Household size can explain 40% of the variance in cumulative COVID-19 incidence across Europe
Seba Contreras, Philipp Dönges, Maciej Filinski, Joel Wagner, Viktor Bezborodov, Marcin Bodych, Barbara Pabjan, Franciszek Rakowski, Jan Pablo Burgard, Tyll Krueger, Viola Priesemann
TL;DR
The study asks how household size structures modulate COVID-19 spread across Europe. It develops a framework that separates out-household from within-household transmission, introducing the boost factor $\mathcal{B}$ and the household reproduction number $\mathcal{R}_H$, linking prevalence to the out-household reproduction number $\bar{R}_{\rm out}$. Using country-specific CIFRs, gamma-extended deaths, and Eurostat household distributions, it finds that the effective household size $\eta^{*}$ explains about 40.6% of the variance in cumulative incidence across 34 European countries (95% CI: [14.7%, 46.1%]); the observed prevalence strongly correlates with $\eta^{*}$ (Pearson $r = 0.69$, $p = 4.2\times 10^{-6}$).
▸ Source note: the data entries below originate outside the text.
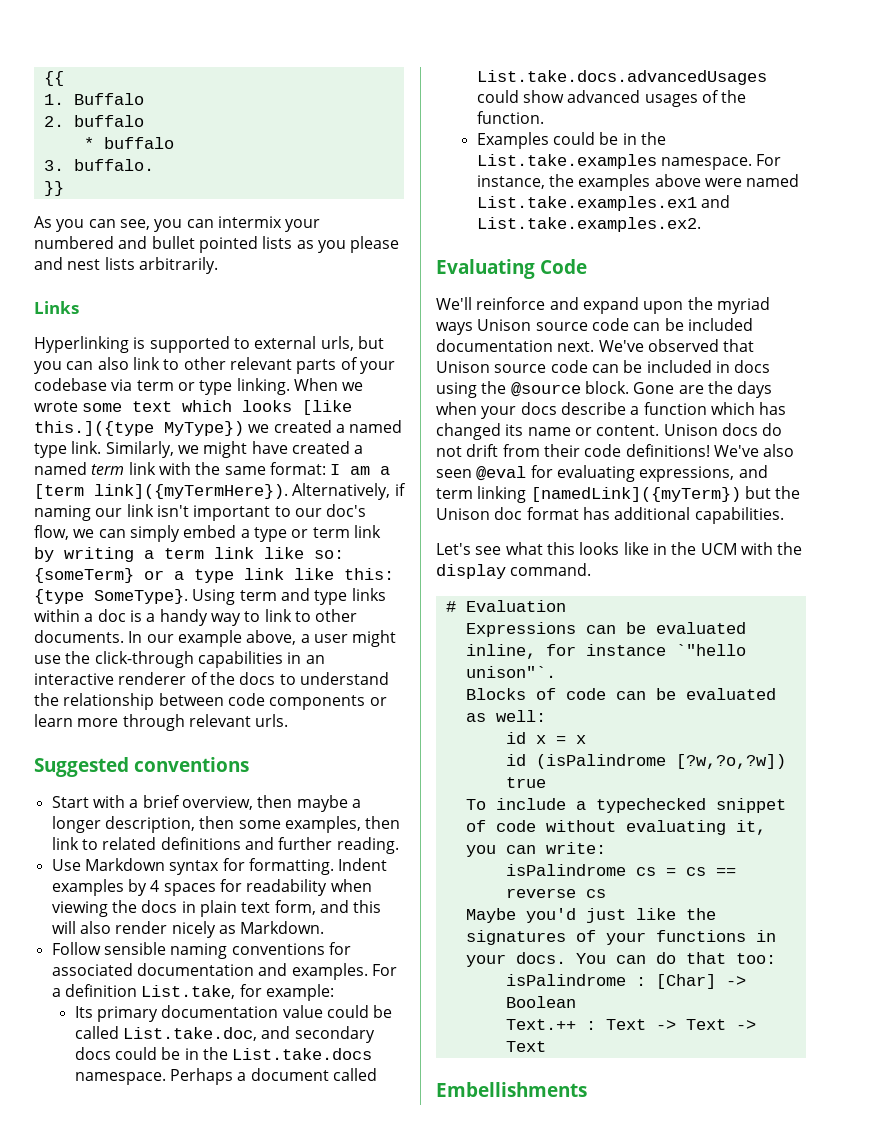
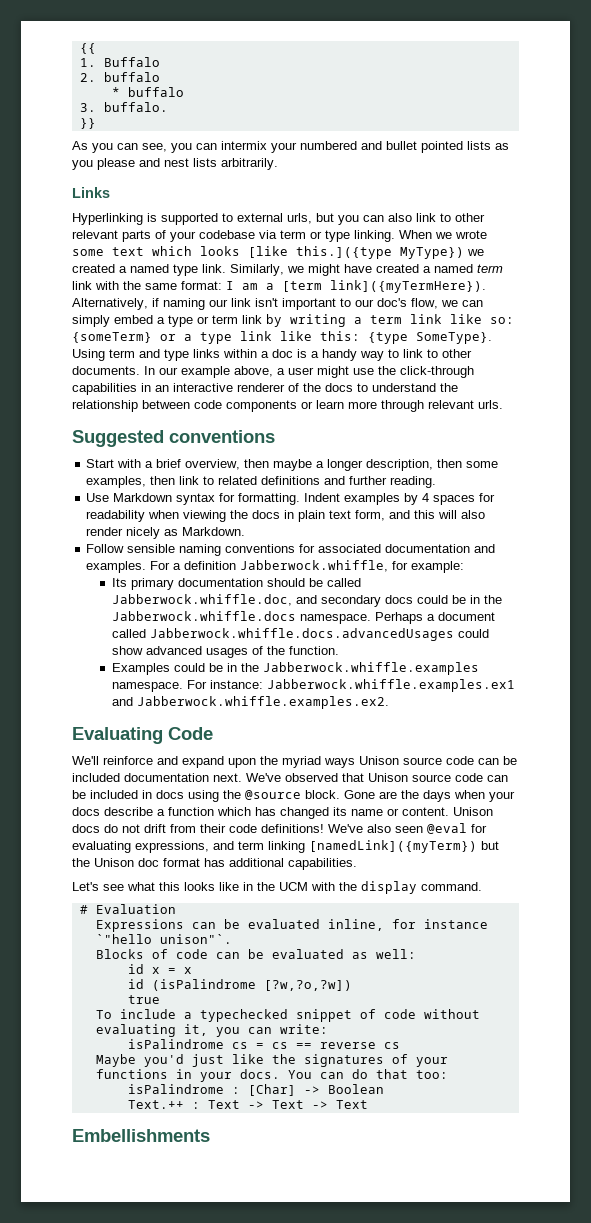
[141,985,236,999] List.take, -> [240,560,389,572] Jabberwock.whiffle,
[282,1005,370,1018] value could -> [266,578,305,587] should
[123,1027,258,1041] List.take.doc, -> [111,594,292,606] Jabberwock.whiffle.doc,
[232,1048,373,1060] List.take.docs -> [111,611,296,621] Jabberwock.whiffle.docs
[476,70,767,85] List.take.docs.advancedUsages -> [149,628,454,641] Jabberwock.whiffle.docs.advancedUsages
[476,154,657,169] List.take.examples -> [262,662,479,675] Jabberwock.whiffle.examples
[476,174,800,191] [476,195,731,211] [476,217,701,232] instance, the examples above were named List.take.examples.ex1 and List.take.examples.ex2. -> [209,679,515,692] [111,696,389,709] instance: Jabberwock.whiffle.examples.ex1 and Jabberwock.whiffle.examples.ex2.

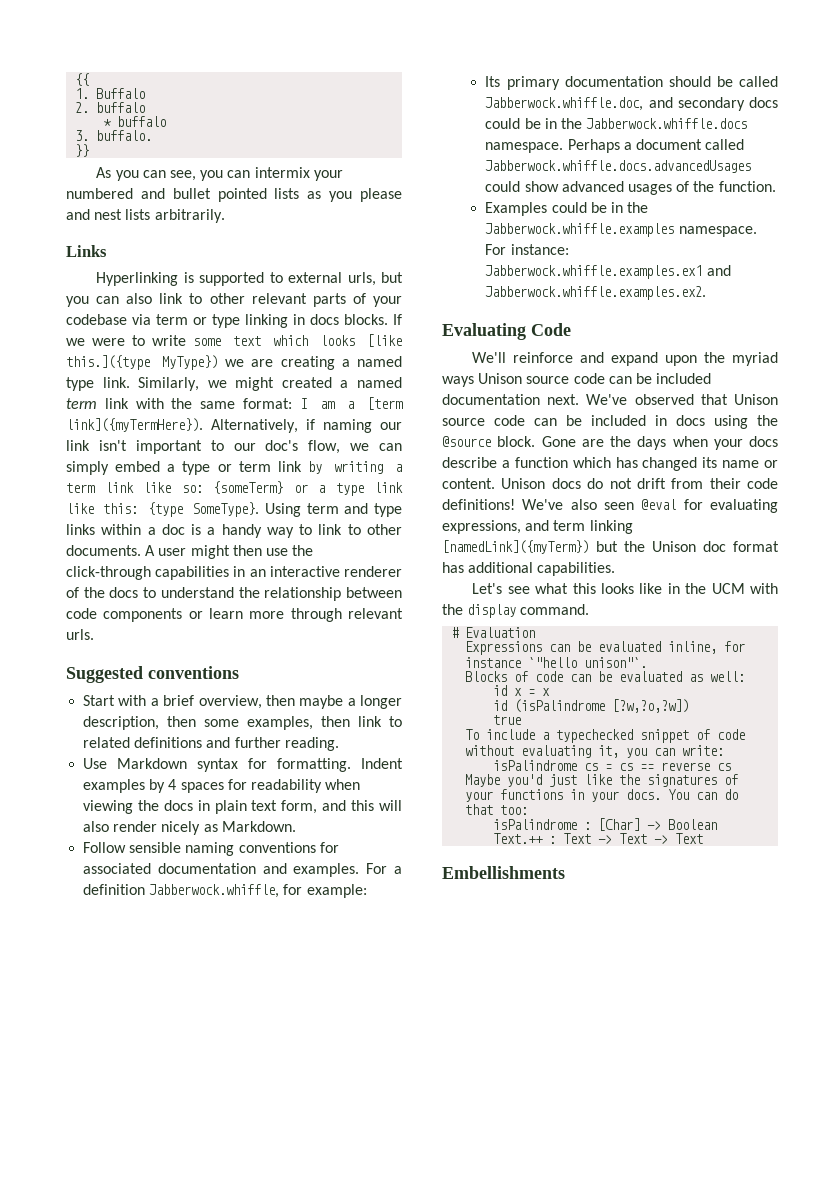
[354,230,487,242] linking. When we wrote -> [245,314,402,328] [66,335,187,346] linking in docs blocks. If we were to write
[72,264,115,273] created -> [251,356,335,370] are creating
[344,264,372,273] have -> (275, 384) none
[144,366,285,378] In our example above, a -> [145,545,156,556] A
(349, 372) none -> [232,545,262,556] then

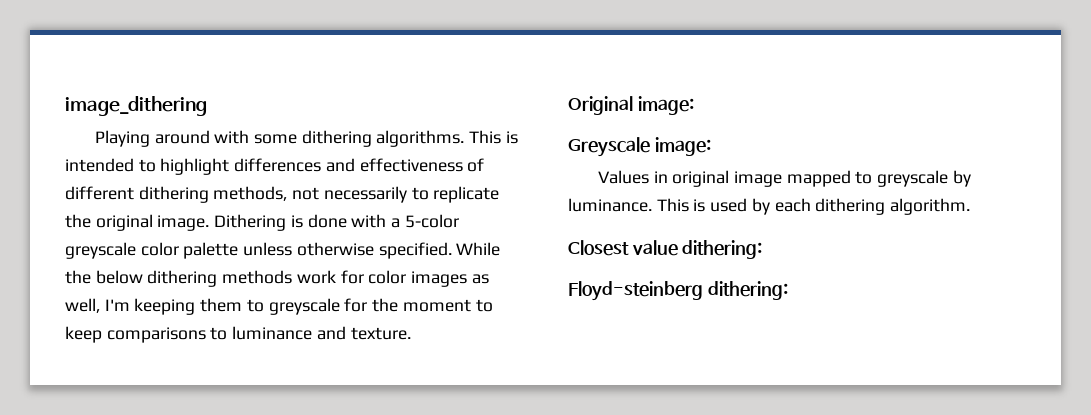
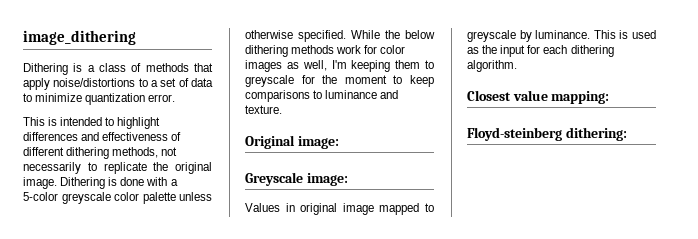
[94,130,465,147] Playing around with some dithering algorithms. -> [23,63,213,75] [23,78,214,90] [23,93,176,105] Dithering is a class of methods that apply noise/distortions to a set of data to minimize quantization error. //
[751,198,770,215] by -> [467,45,541,57] as the input for
[682,240,763,259] dithering: -> [551,91,610,104] mapping:

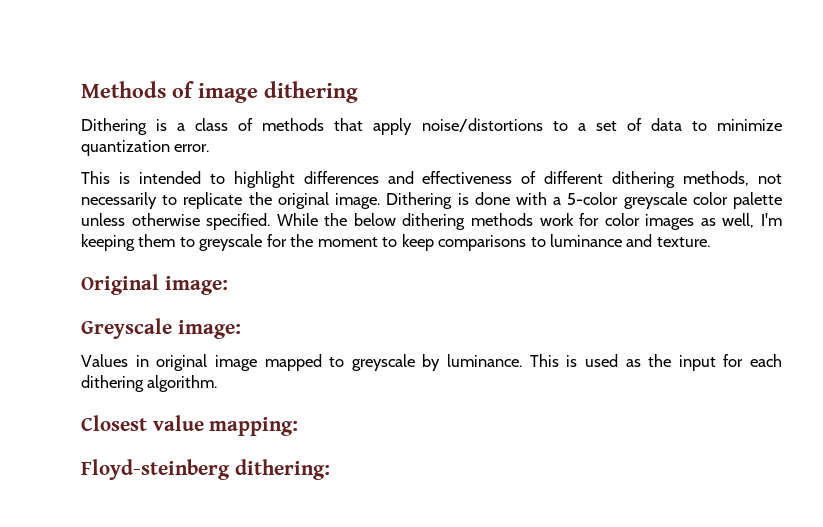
[23,30,136,45] image_dithering -> [81,81,358,103] Methods of image dithering

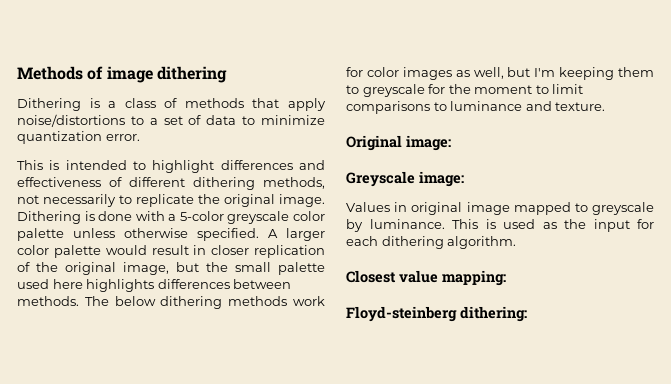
[276,213,348,226] While the -> [268,228,325,241] [17,245,326,258] [17,262,325,275] [17,279,292,292] [17,296,109,306] A larger color palette would result in closer replication of the original image, but the small palette used here highlights differences between methods. The
(755, 220) none -> [507,67,531,77] but
[401,234,434,251] keep -> [552,84,584,94] limit

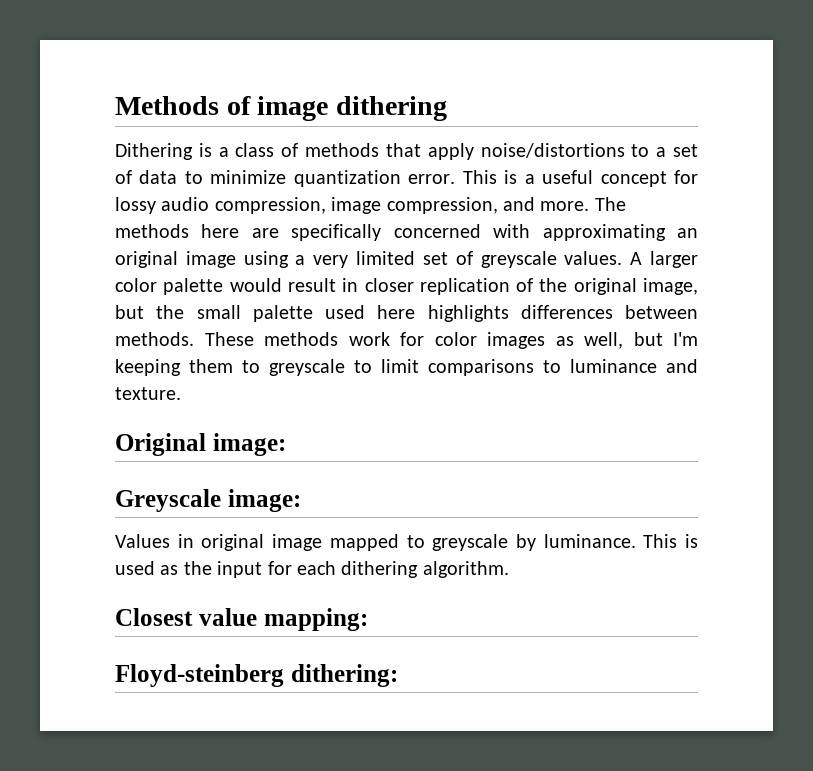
[17,160,325,173] [17,177,325,190] [17,194,325,207] [17,211,325,224] [17,228,259,241] // This is intended to highlight differences and effectiveness of different dithering methods, not necessarily to replicate the original image. Dithering is done with a 5-color greyscale color palette unless otherwise specified. -> [462,170,698,187] [115,197,626,214] [115,224,699,241] [115,251,623,268] This is a useful concept for lossy audio compression, image compression, and more. The methods here are specifically concerned with approximating an original image using a very limited set of greyscale values.
[84,296,223,309] The below dithering -> [204,332,254,346] These
[428,84,533,94] for the moment -> (345, 367) none

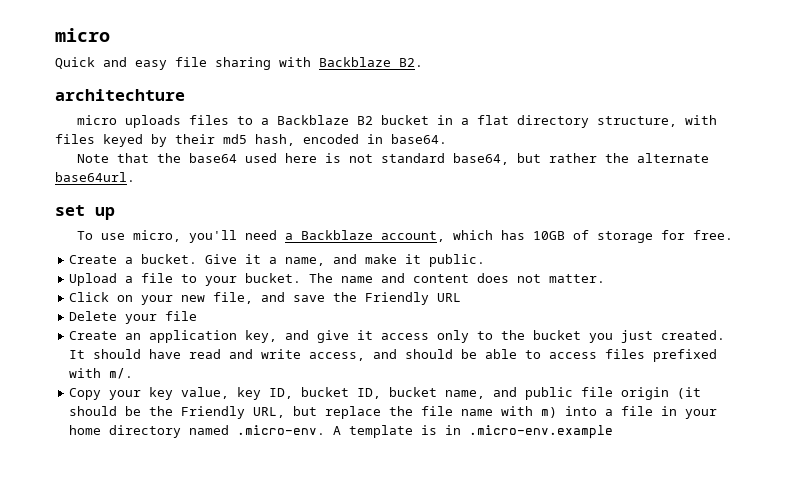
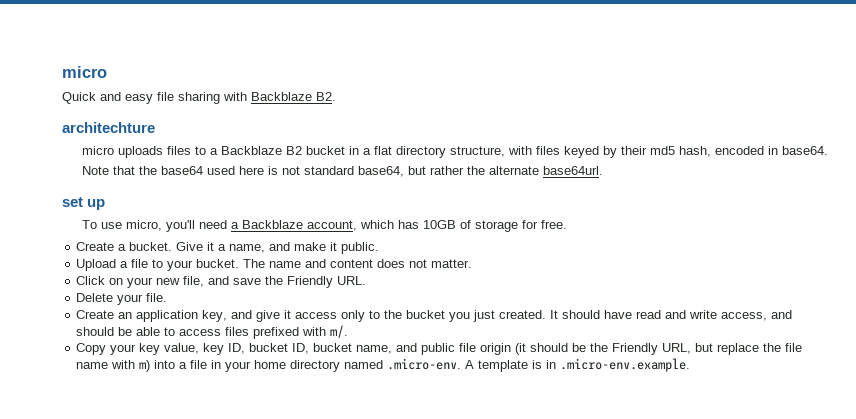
[437,293,462,302] URL -> [337,276,367,285] URL.
[165,311,198,321] file -> [146,293,168,302] file.
[469,425,614,439] .micro-env.example -> [560,358,691,372] .micro-env.example.

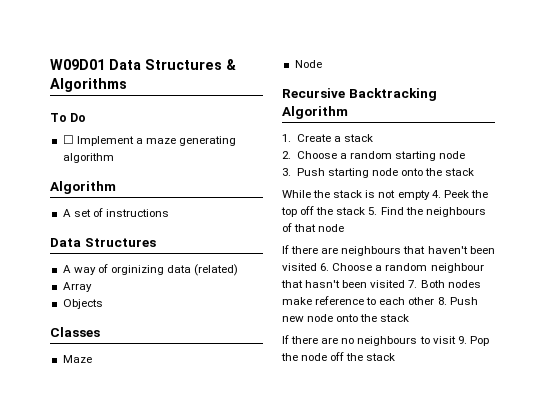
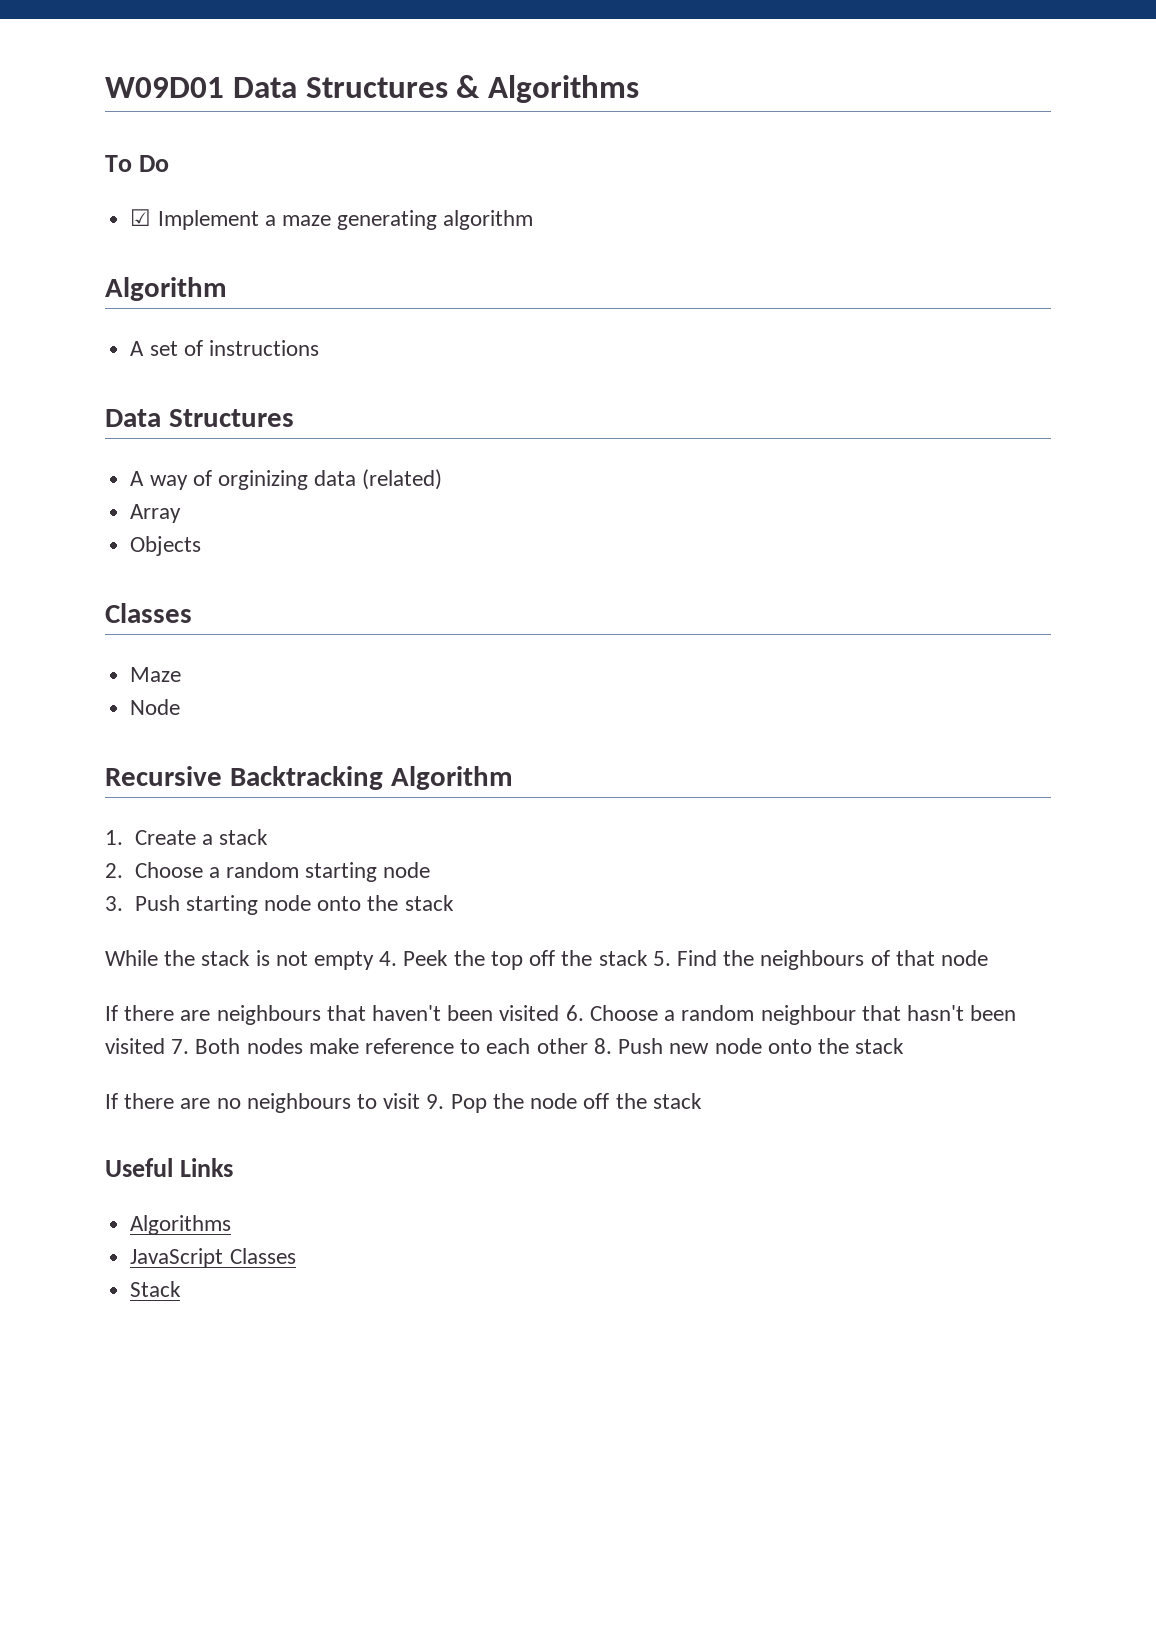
[62,135,74,144] ☐ -> [130,209,152,226] ☑
(396, 357) none -> [105,1158,234,1177] [130,1215,232,1235] [130,1248,296,1268] [130,1281,182,1297] // Useful Links // Algorithms // JavaScript Classes // Stack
The findings imply that larger household structures act as a structural disadvantage, requiring stronger cross-household NPIs to achieve comparable containment, and show that household structure can confound associations with development indices like the HDI, underscoring the need to account for structural demographics in pandemic policy.
Abstract
Household size impacts the spread of respiratory infectious diseases: Larger households tend to boost transmission by acquiring external infections more frequently and subsequently transmitting them back into the community. Furthermore, mandatory interventions primarily modulate contagion between households rather than within them. We developed an approach to quantify the role of household size in epidemics by separating within-household from out-household transmission, and found that household size explains 41% of the variability in cumulative COVID-19 incidence across 34 European countries (95% confidence interval: [15%, 46%]). The contribution of households to the overall dynamics can be quantified by a boost factor that increases with the effective household size, implying that countries with larger households require more stringent interventions to achieve the same levels of containment. This suggests that households constitute a structural (dis-)advantage that must be considered when designing and evaluating mitigation strategies.